Kristof speaks the unpopular truth on North Korea
This guy rocks on international security like no one else writing for the major papers today.
Here's the opening paras of his op-ed today:
Read the full text here.A Sucker Bet
By NICHOLAS D. KRISTOF
Published: July 17, 2005
PYONGYANG, North KoreaEvery single home in this country has two portraits on the wall, one of the Great Leader, Kim Il Sung, who is still president even though he died 11 years ago, and one of his son, the Dear Leader, Kim Jong Il. Inspectors regularly visit homes to make sure the portraits are well cared for.
Every subway car carries those same two portraits as well, and every adult wears a button depicting the Great Leader. And every home (or village, in rural areas) has an audio speaker, which starts broadcasting propaganda at 6 each morning to tell people how lucky they are.

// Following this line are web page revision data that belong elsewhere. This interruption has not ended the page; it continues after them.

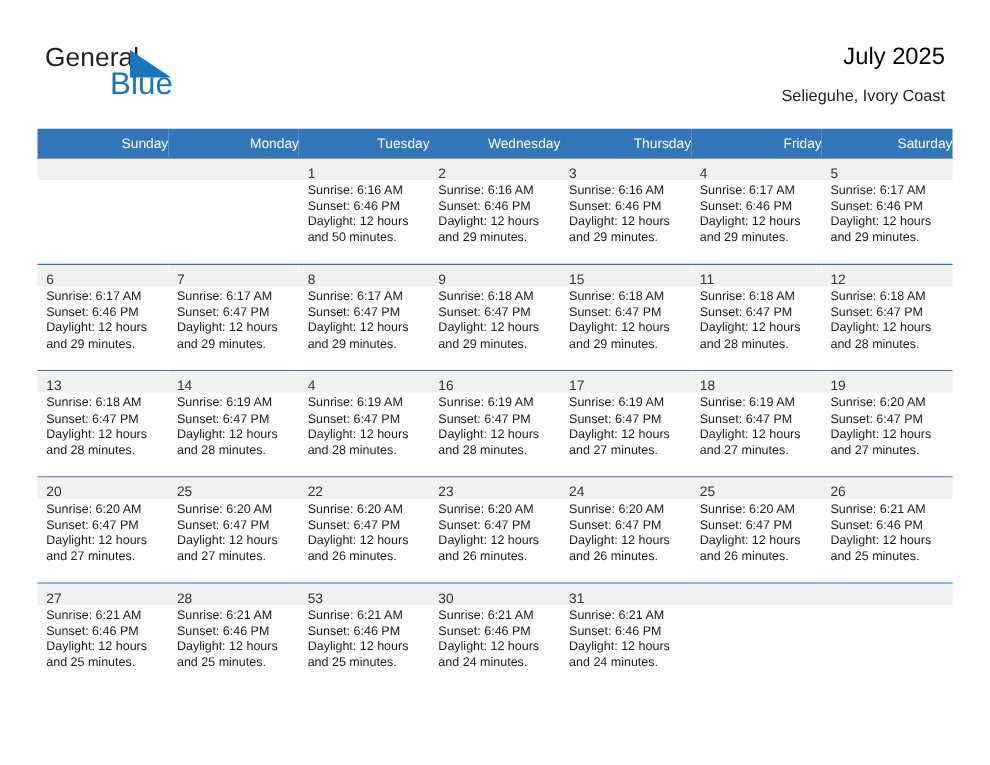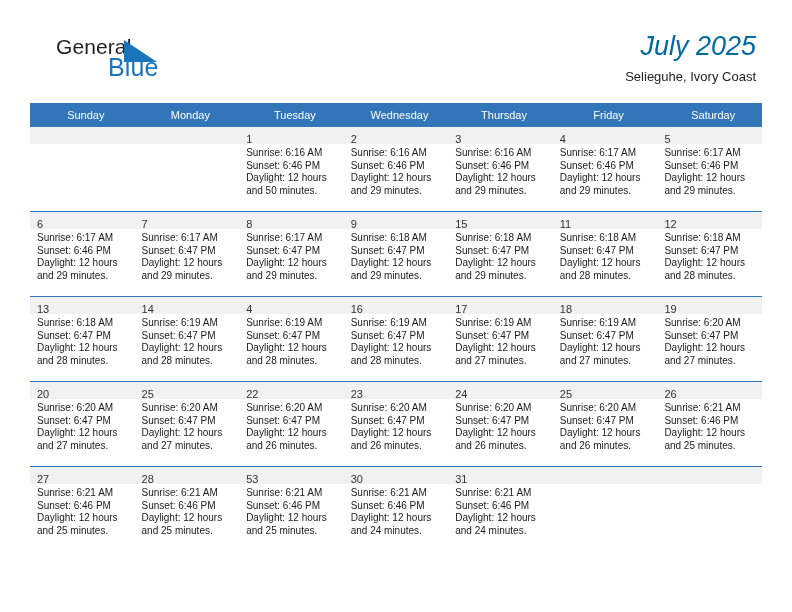--- a/index.html
+++ b/index.html
@@ -35,7 +35,6 @@
     top: 36px;
     width: 110px;
     height: 48px;
-    margin-left: 20px;
   }
   .logo-general {
     position: absolute;

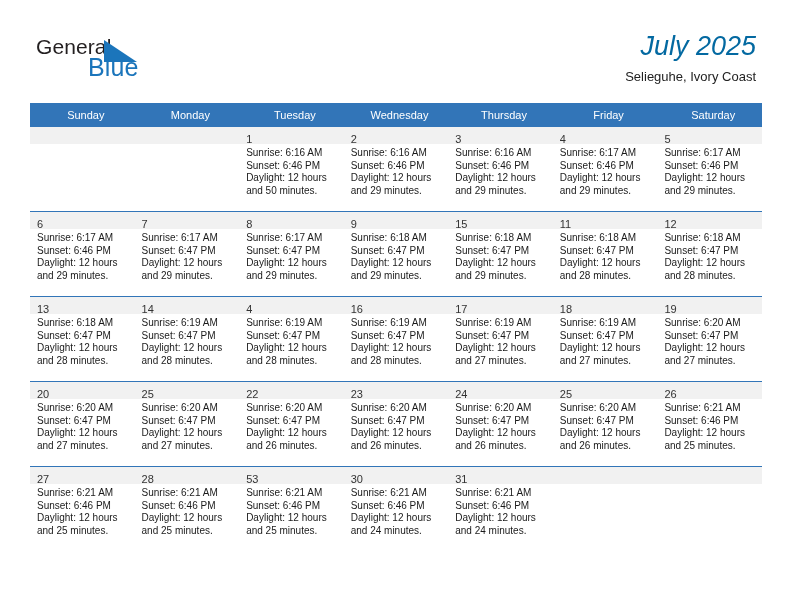--- a/index.html
+++ b/index.html
@@ -72,12 +72,11 @@
     text-align: right;
   }
   .cal-title {
-    font-size: 27px;
-    color: #0369a1;
+    font-size: 19px;
+    color: #000000;
     line-height: 32px;
     font-weight: normal;
     white-space: nowrap;
-    font-style: italic;
   }
   .cal-subtitle {
     margin-top: 7px;

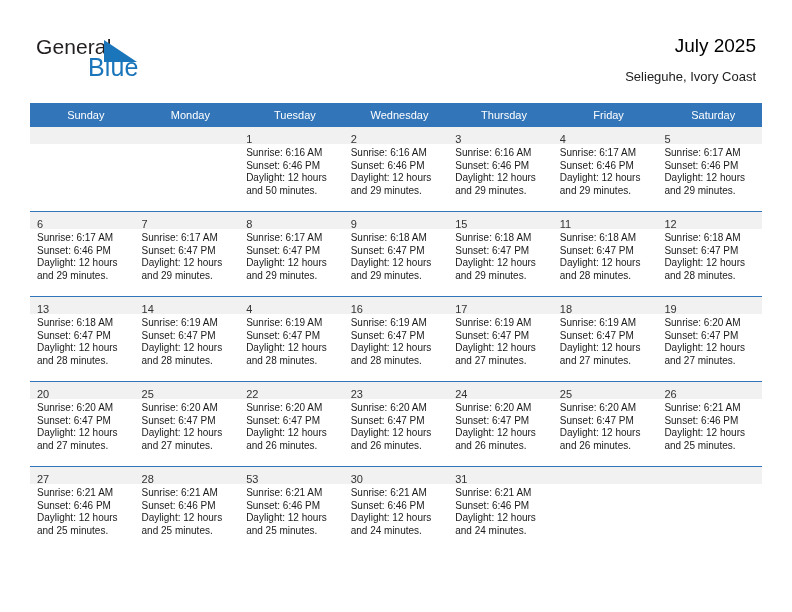--- a/index.html
+++ b/index.html
@@ -100,7 +100,7 @@
     color: #ffffff;
     font-size: 11px;
     font-weight: normal;
-    text-align: center;
+    text-align: right;
     padding: 5px 0 5px 7px;
     height: 13px;
     border: none;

Children spend long hours in day care centers from the age of 6 months, sometimes returning to their parents only on weekends. Men normally perform seven or more years of military service. Disabled people are sometimes expelled from Pyongyang, a green and well-groomed capital that is one of the prettiest in Asia, because they are considered unsightly.
And although the national ideology is juche, or self-reliance, the U.N. World Food Program feeds 6.5 million North Koreans, almost one-third of the population. Even so, hunger is widespread and has left 37 percent of the children stunted.
Yet North Korea focuses its resources on prestige projects, like an amazing 10-lane highway to Nampo (with no traffic).
Many conservatives in and out of the Bush administration assume that North Korea's population must be seething and that the regime must be on its last legs. Indeed, the Bush administration's policy on North Korea, to the extent that it has one, seems to be to wait for it to collapse.
I'm afraid that could be a long, long wait. The central paradox of North Korea is this: No government in the world today is more brutal or has failed its people more abjectly, yet it appears to be in solid control and may even have substantial popular support . . .
There is no waiting out Kim. There is only removing him. Kristof's description is right out of "1984." This guy is not going quietly. You kill authoritarian regimes like Iran and Cuba with connectivity. Totalitarian leaders like Kim you just kill.